# TASK TO CARRY OUT
Check each line below for the word "radius". Then give only how many lines have it.

Records from a collection

_ _ _ _ _

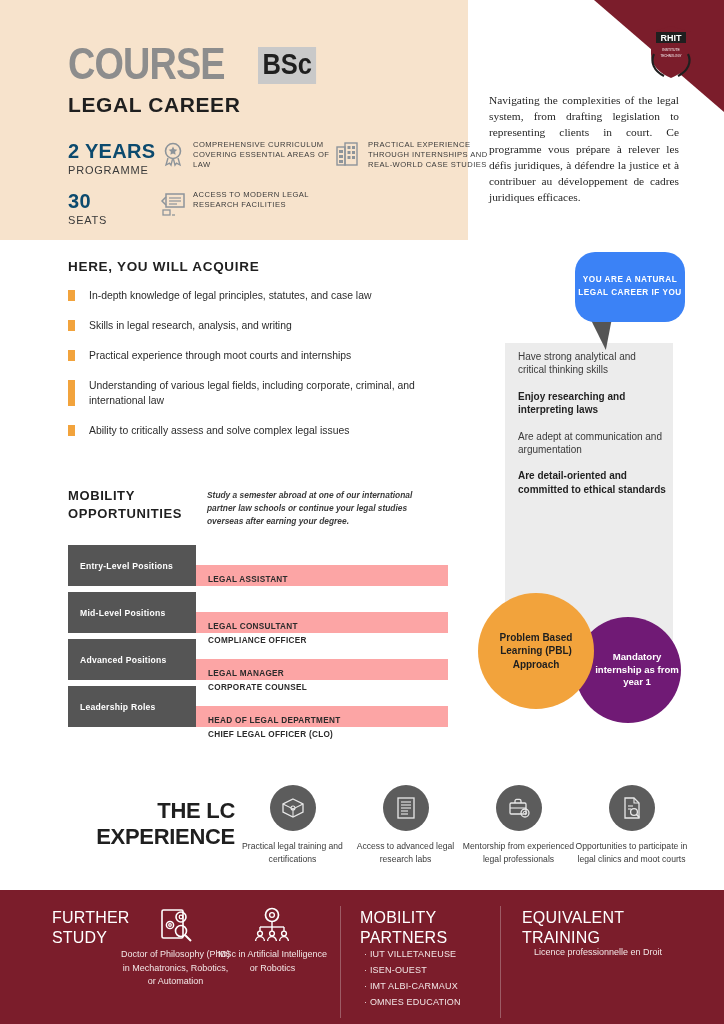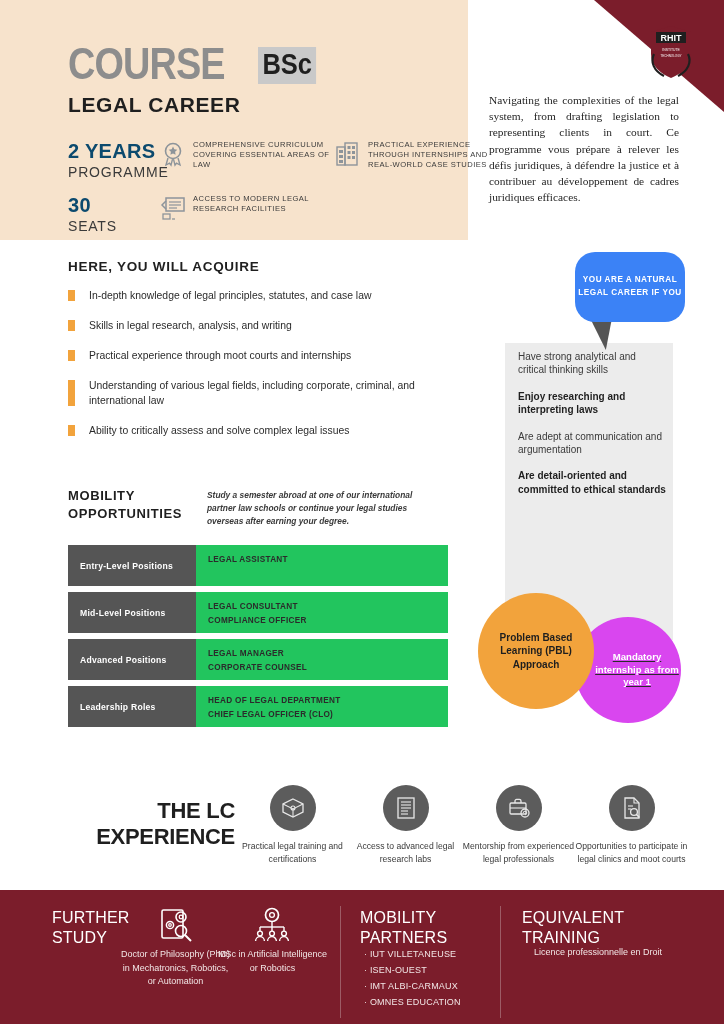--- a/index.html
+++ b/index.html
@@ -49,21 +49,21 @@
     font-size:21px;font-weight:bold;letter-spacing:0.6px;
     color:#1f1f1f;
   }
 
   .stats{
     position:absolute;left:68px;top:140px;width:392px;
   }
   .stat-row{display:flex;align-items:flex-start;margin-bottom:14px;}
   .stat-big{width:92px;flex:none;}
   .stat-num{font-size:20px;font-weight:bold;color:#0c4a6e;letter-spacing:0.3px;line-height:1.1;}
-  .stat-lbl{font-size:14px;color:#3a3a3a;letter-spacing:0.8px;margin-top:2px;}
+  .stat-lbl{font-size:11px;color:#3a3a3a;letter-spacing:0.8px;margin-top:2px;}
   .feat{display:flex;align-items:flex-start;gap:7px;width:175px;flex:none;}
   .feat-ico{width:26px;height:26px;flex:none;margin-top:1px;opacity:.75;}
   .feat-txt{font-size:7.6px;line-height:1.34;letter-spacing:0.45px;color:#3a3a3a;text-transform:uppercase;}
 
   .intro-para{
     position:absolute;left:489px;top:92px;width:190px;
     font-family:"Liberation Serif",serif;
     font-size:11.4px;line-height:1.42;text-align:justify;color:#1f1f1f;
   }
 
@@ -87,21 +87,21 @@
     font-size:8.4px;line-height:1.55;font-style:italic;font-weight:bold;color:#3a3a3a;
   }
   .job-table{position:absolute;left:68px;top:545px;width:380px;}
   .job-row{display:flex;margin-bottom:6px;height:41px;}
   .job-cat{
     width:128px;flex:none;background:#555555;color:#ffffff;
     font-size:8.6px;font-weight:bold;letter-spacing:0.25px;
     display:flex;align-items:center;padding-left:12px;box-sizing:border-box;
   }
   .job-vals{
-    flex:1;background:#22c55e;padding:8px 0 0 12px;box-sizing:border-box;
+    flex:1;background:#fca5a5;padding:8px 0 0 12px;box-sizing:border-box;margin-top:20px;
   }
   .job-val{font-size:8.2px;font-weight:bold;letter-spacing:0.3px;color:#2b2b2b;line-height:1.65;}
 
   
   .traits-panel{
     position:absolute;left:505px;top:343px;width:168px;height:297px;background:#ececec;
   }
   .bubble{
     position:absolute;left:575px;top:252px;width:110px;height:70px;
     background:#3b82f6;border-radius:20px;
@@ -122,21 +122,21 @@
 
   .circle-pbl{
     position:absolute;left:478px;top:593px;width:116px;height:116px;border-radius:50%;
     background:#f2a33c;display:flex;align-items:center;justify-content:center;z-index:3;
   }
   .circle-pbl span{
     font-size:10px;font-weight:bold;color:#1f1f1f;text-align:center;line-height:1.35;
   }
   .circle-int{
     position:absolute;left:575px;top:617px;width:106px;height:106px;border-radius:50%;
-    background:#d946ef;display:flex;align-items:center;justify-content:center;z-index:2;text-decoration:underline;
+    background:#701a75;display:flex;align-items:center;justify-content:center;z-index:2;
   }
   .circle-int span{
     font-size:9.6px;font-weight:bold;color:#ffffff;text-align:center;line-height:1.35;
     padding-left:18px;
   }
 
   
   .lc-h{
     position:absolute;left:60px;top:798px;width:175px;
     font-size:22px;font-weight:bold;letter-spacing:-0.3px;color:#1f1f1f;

_ _ _ _ _

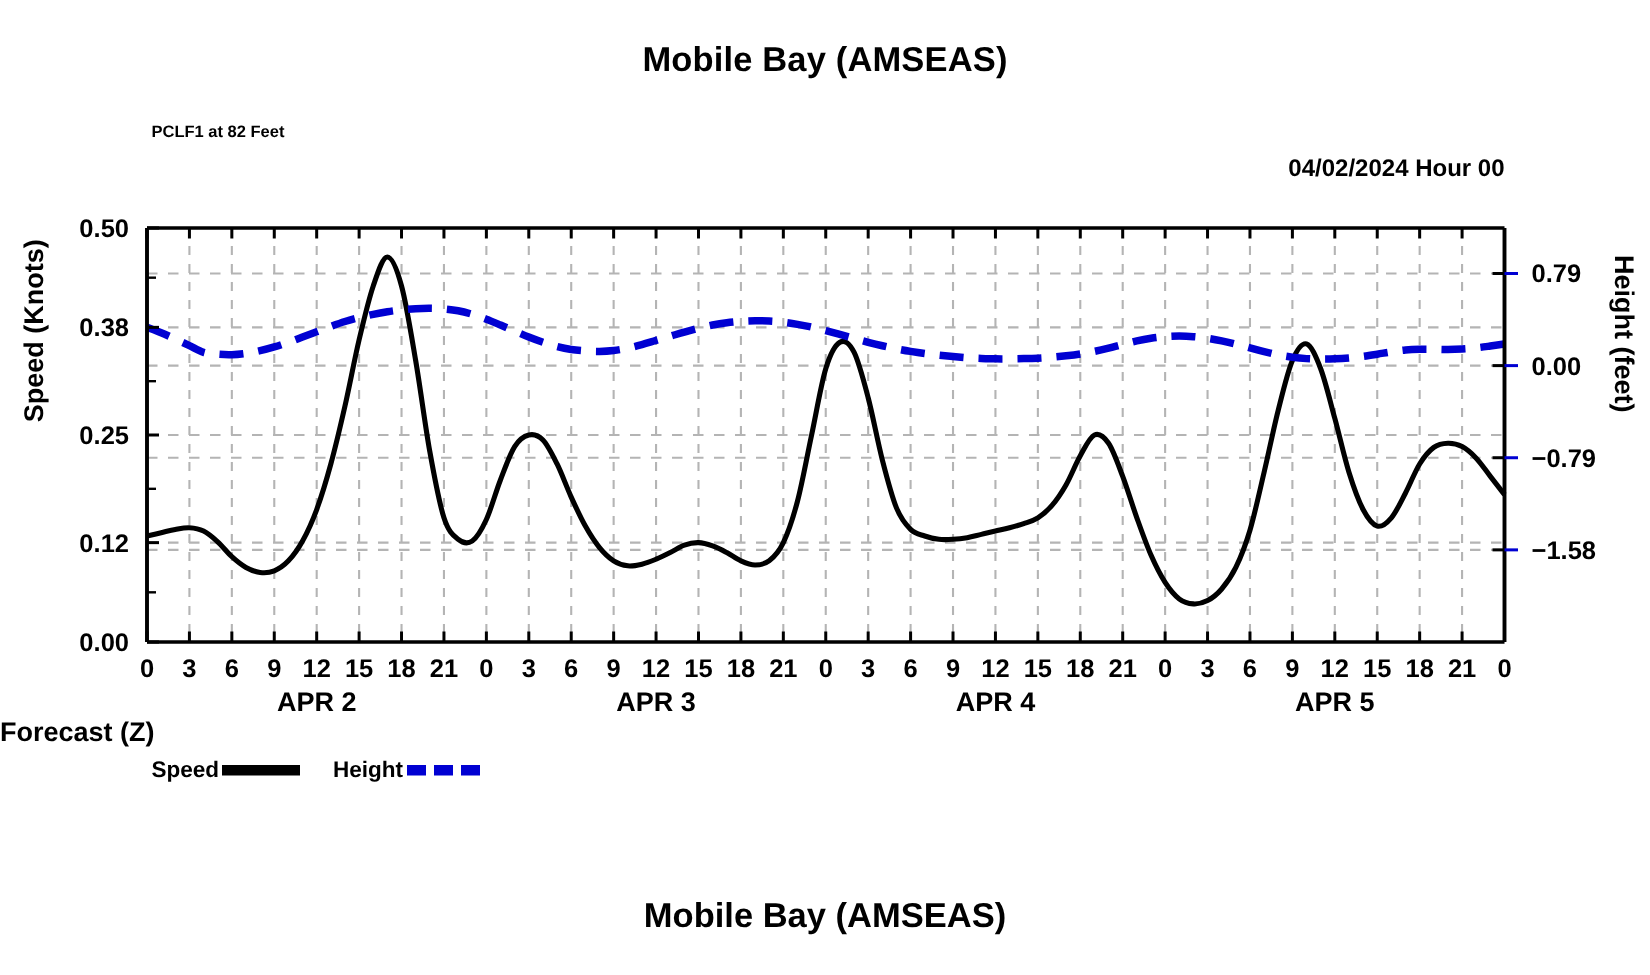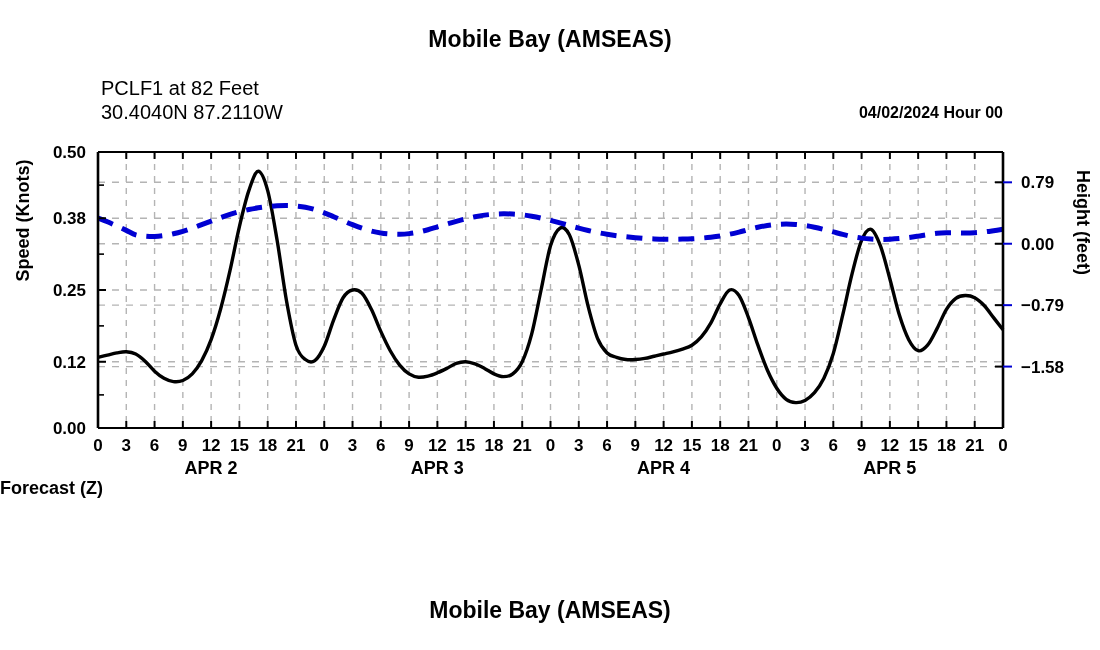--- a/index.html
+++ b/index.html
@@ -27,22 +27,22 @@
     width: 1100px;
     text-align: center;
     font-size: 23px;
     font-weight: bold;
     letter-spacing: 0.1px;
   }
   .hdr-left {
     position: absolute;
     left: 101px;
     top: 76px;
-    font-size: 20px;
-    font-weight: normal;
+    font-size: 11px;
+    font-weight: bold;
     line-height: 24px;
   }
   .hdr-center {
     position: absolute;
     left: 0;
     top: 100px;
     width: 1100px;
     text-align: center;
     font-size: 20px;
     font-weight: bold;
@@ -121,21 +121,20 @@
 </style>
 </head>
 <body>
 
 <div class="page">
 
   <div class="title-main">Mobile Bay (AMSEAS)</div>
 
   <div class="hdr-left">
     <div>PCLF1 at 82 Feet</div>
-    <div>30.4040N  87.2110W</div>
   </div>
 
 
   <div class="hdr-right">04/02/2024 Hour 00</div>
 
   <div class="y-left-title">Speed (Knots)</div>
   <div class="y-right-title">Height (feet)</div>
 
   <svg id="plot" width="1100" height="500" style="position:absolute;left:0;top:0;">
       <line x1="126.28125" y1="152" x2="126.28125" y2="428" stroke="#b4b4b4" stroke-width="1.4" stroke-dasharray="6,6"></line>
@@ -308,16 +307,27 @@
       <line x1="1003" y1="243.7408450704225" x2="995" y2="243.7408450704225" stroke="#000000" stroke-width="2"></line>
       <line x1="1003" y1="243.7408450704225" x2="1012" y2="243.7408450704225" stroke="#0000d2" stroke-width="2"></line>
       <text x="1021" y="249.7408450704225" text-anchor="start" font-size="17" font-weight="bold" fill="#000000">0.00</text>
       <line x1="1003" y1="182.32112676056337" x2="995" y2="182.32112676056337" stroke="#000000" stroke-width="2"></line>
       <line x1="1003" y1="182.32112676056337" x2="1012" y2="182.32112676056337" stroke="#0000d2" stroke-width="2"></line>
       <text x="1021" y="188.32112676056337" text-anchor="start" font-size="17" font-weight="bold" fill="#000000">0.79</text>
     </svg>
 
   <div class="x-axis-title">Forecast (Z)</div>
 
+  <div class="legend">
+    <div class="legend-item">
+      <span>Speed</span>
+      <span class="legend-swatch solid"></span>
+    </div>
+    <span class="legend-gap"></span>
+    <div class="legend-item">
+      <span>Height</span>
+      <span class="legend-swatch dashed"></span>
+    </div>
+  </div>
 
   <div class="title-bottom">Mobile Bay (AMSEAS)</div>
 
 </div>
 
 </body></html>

_ _ _ _ _

# EXERCISE RESULT
3